Durant l'été 2009, j'ai eu le privilège de rencontrer Wernfried Koeffler. De nos échanges est né un livre Le poète et le diplomate - Les mots et les actes paru au mois d'avril de cette année. Christiane Golési a lu ce livre et nous a fait l'amitié de nous envoyer le texte qui suit afin de nous faire partager ses impressions de lecture.
Quand un ambassadeur rencontre un poète, que se racontent-ils ? Wernfried Koeffler, ancien ambassadeur d’Autriche et Jean-Luc Pouliquen, poète et critique littéraire, explorent en un dialogue complice leur commune patrie : le territoire des mots, et une même passion : l’action sociale.
Puisque tout langage échappe à celui qui l’émet, Wernfried Koeffler, qui exerça ses fonctions sur trois continents, illustre les raisons de l’extrême vigilance qu’il faut appliquer envers le monde et envers soi-même lorsque l’on évolue dans la sphère du pouvoir. Cela permet de mieux comprendre pourquoi Henry Beyle et Alexis Leger, entre autres diplomates, écriront sous les noms de plume de Stendhal et Saint-John Perse ; et pourquoi il sera recommandé à Romain Gary, en même temps qu’il reçoit l’autorisation de publier Le Grand Vestiaire, de prendre un pseudonyme. Il faut donc changer de masque, à défaut de le tomber, ou comme Jacques de Bourbon Busset, démissionner pour se consacrer à la seule création littéraire.
C’est assurément la figure de l’écrivain-diplomate qui fascine Jean-Luc Pouliquen, pour qui exercer la diplomatie culturelle signifie favoriser la connaissance, le partage et le respect des cultures du monde. Car c’est aussi et surtout l’implication de la culture dans le social, l’humanitaire et le politique qui donne son véritable sens à la fonction du poète. Pour J.L. Pouliquen, l’artiste existe s’il s’inscrit dans l’Histoire pour en témoigner ou la façonner.
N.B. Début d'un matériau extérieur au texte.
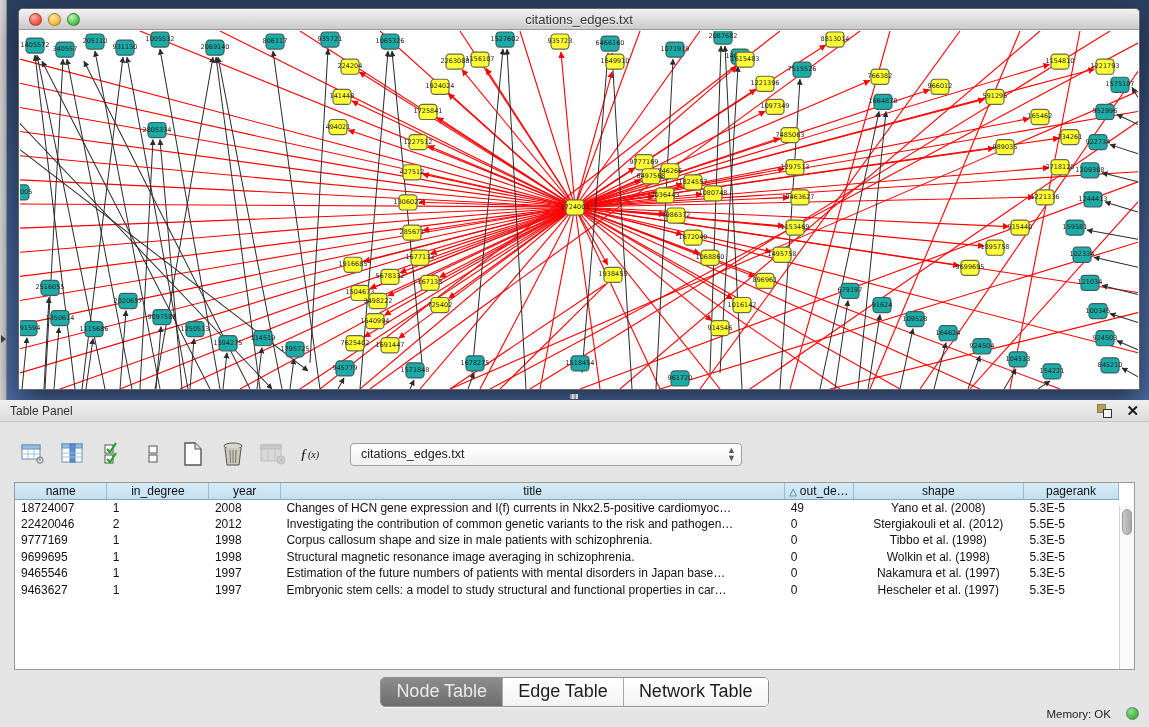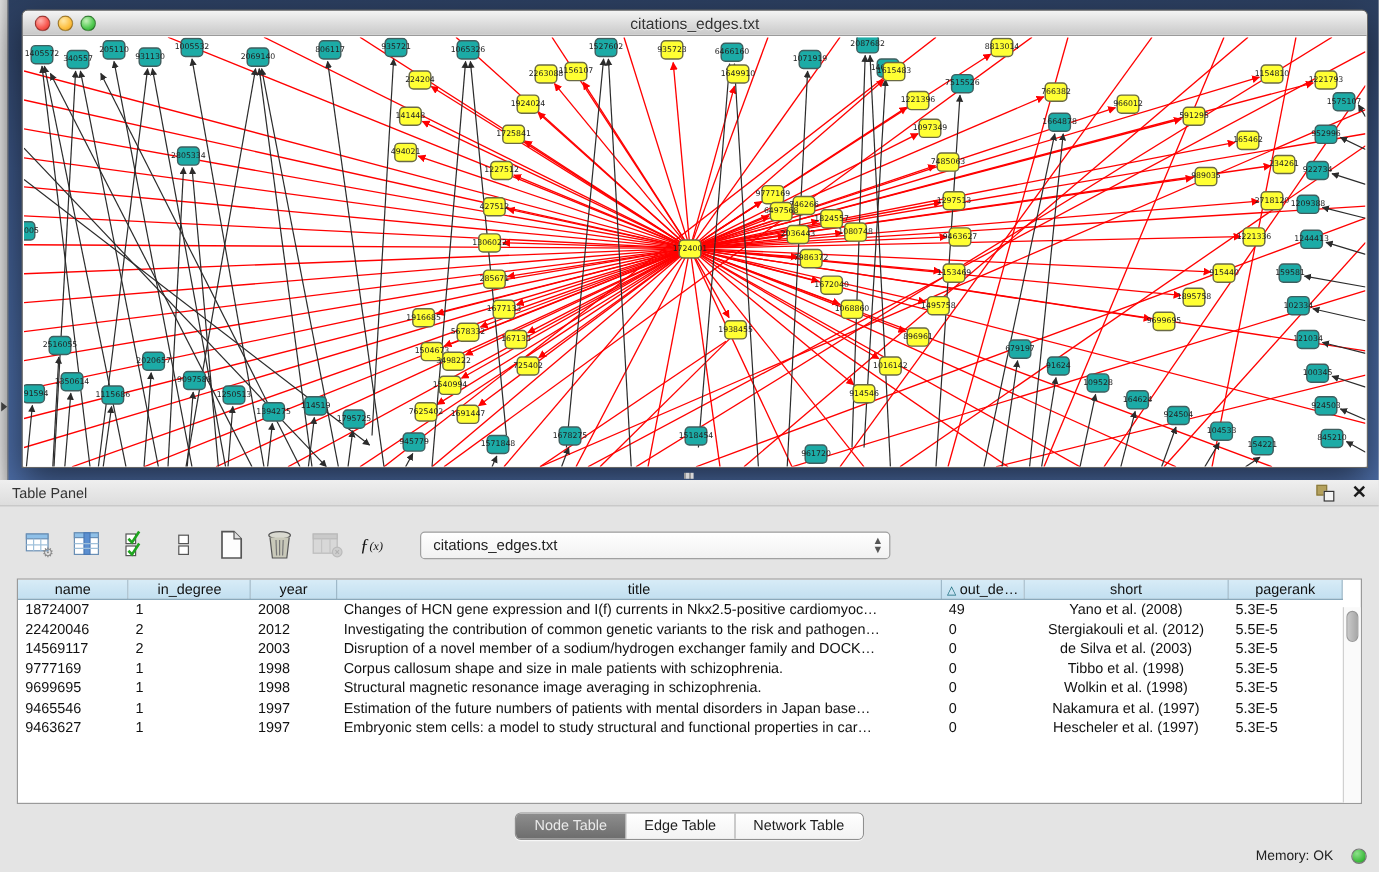--- a/index.html
+++ b/index.html
@@ -60,21 +60,21 @@
   td.c-short { text-align:center; }
   .sort-tri { color:#16697a; font-size:10px; margin-right:3px; }
   .vscroll { position:absolute; right:0; top:23px; bottom:0; width:15px;
     background:#fafafa; border-left:1px solid #d0d0d0; }
   .vthumb { position:absolute; left:2px; top:3px; width:10px; height:26px;
     background:linear-gradient(90deg,#c9c9c9,#a8a8a8); border-radius:6px; border:1px solid #999; }
 
   .tabbar { display:flex; justify-content:center; margin-top:7px; }
   .seg { display:inline-flex; border:1px solid #8f8f8f; border-radius:5px; overflow:hidden;
     background:#fff; box-shadow:0 1px 0 rgba(255,255,255,.7); }
-  .seg .tab { padding:3px 15px 4px 15px; font-size:12px; color:#1d1d1d; cursor:pointer;
+  .seg .tab { padding:3px 15px 4px 15px; font-size:18px; color:#1d1d1d; cursor:pointer;
     border-left:1px solid #aaa; background:linear-gradient(180deg,#ffffff,#f3f3f3); }
   .seg .tab:first-child { border-left:0; }
   .seg .tab.sel { background:linear-gradient(180deg,#8d8d8d,#6d6d6d); color:#e9e9e9; }
 
   .statusbar { position:absolute; left:0; bottom:0; width:1149px; height:27px;
     display:flex; align-items:center; justify-content:flex-end; padding:0 10px; gap:15px; }
   .mem-label { font-size:11.5px; color:#222; }
   .mem-dot { width:13px; height:13px; border-radius:50%;
     background:radial-gradient(circle at 35% 30%, #8de08a, #3dbb3d 65%, #2a8f2a); border:1px solid #777; }
 </style>
@@ -824,21 +824,21 @@
           <col style="width:167px">
           <col style="width:93px">
         </colgroup>
       <thead>
           <tr id="hrow">
             <th>name</th>
             <th>in_degree</th>
             <th>year</th>
             <th>title</th>
             <th><span class="sort-tri">△</span>out_de…</th>
-            <th>short</th>
+            <th>shape</th>
             <th>pagerank</th>
           </tr>
         </thead>
       <tbody id="brow">
           <tr>
             <td class="">18724007</td>
             <td class="">1</td>
             <td class="">2008</td>
             <td class="">Changes of HCN gene expression and I(f) currents in Nkx2.5-positive cardiomyoc…</td>
             <td class="">49</td>
@@ -846,29 +846,20 @@
             <td class="">5.3E-5</td>
           </tr>
           <tr>
             <td class="">22420046</td>
             <td class="">2</td>
             <td class="">2012</td>
             <td class="">Investigating the contribution of common genetic variants to the risk and pathogen…</td>
             <td class="">0</td>
             <td class="c-short">Stergiakouli et al. (2012)</td>
             <td class="">5.5E-5</td>
-          </tr>
-          <tr>
-            <td class="">14569117</td>
-            <td class="">2</td>
-            <td class="">2003</td>
-            <td class="">Disruption of a novel member of a sodium/hydrogen exchanger family and DOCK…</td>
-            <td class="">0</td>
-            <td class="c-short">de Silva et al. (2003)</td>
-            <td class="">5.3E-5</td>
           </tr>
           <tr>
             <td class="">9777169</td>
             <td class="">1</td>
             <td class="">1998</td>
             <td class="">Corpus callosum shape and size in male patients with schizophrenia.</td>
             <td class="">0</td>
             <td class="c-short">Tibbo et al. (1998)</td>
             <td class="">5.3E-5</td>
           </tr>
Lorsque, au niveau du pouvoir décisionnaire, le véritable enjeu tient dans la confrontation du créateur et du bureaucrate, l’écrivain-diplomate n’est-il pas l’homme « idéal », l’homme à l’intersection de la culture et du politique, qui passera du mot à l’acte ? Tel Claudel, ambassadeur au Japon, qui fondera l’institut franco-japonais.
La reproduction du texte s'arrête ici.